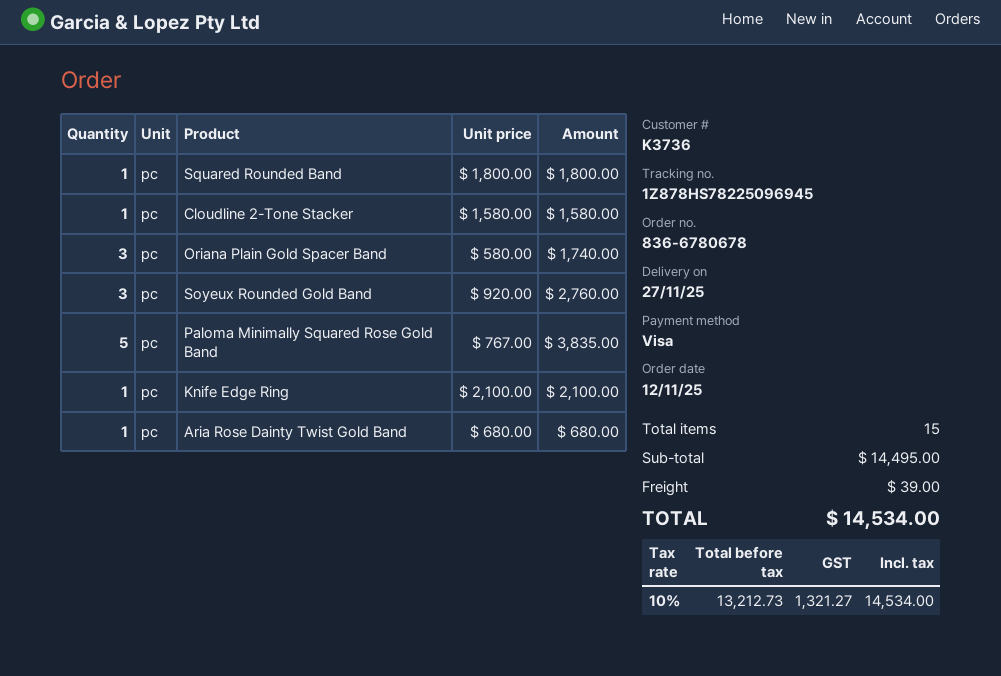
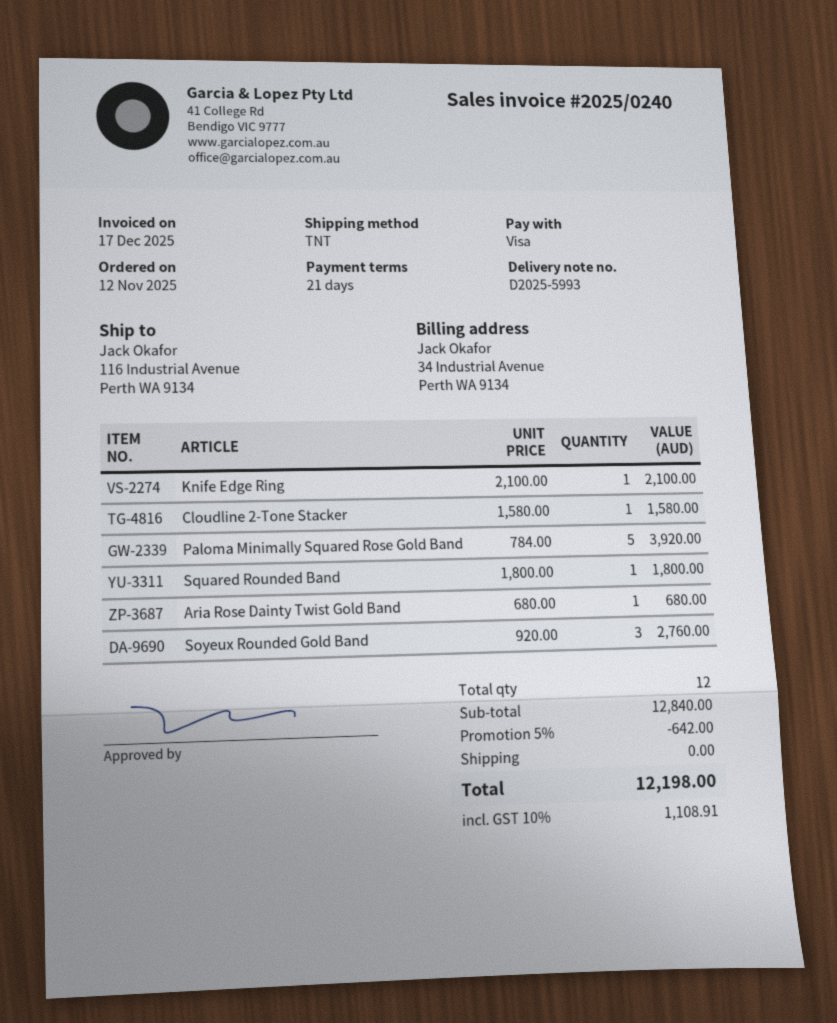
Oriana Plain Gold Spacer Band: 3 x 580.00 = 1740.00 -> none
Paloma Minimally Squared Rose Gold Band: 5 x 767.00 = 3835.00 -> 5 x 784.00 = 3920.00
total quantity: 15 -> 12
subtotal: 14495.00 -> 12840.00
discount: none -> 5% = 642.00
shipping: 39.00 -> 0.00
tax: 10% = 1321.27 -> 10% = 1108.91
total: 14534.00 -> 12198.00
+++++
TASK » Could you return the entire listing above verbatim while dropping each picture?

ANSWER BOX »
Oriana Plain Gold Spacer Band: 3 x 580.00 = 1740.00 -> none
Paloma Minimally Squared Rose Gold Band: 5 x 767.00 = 3835.00 -> 5 x 784.00 = 3920.00
total quantity: 15 -> 12
subtotal: 14495.00 -> 12840.00
discount: none -> 5% = 642.00
shipping: 39.00 -> 0.00
tax: 10% = 1321.27 -> 10% = 1108.91
total: 14534.00 -> 12198.00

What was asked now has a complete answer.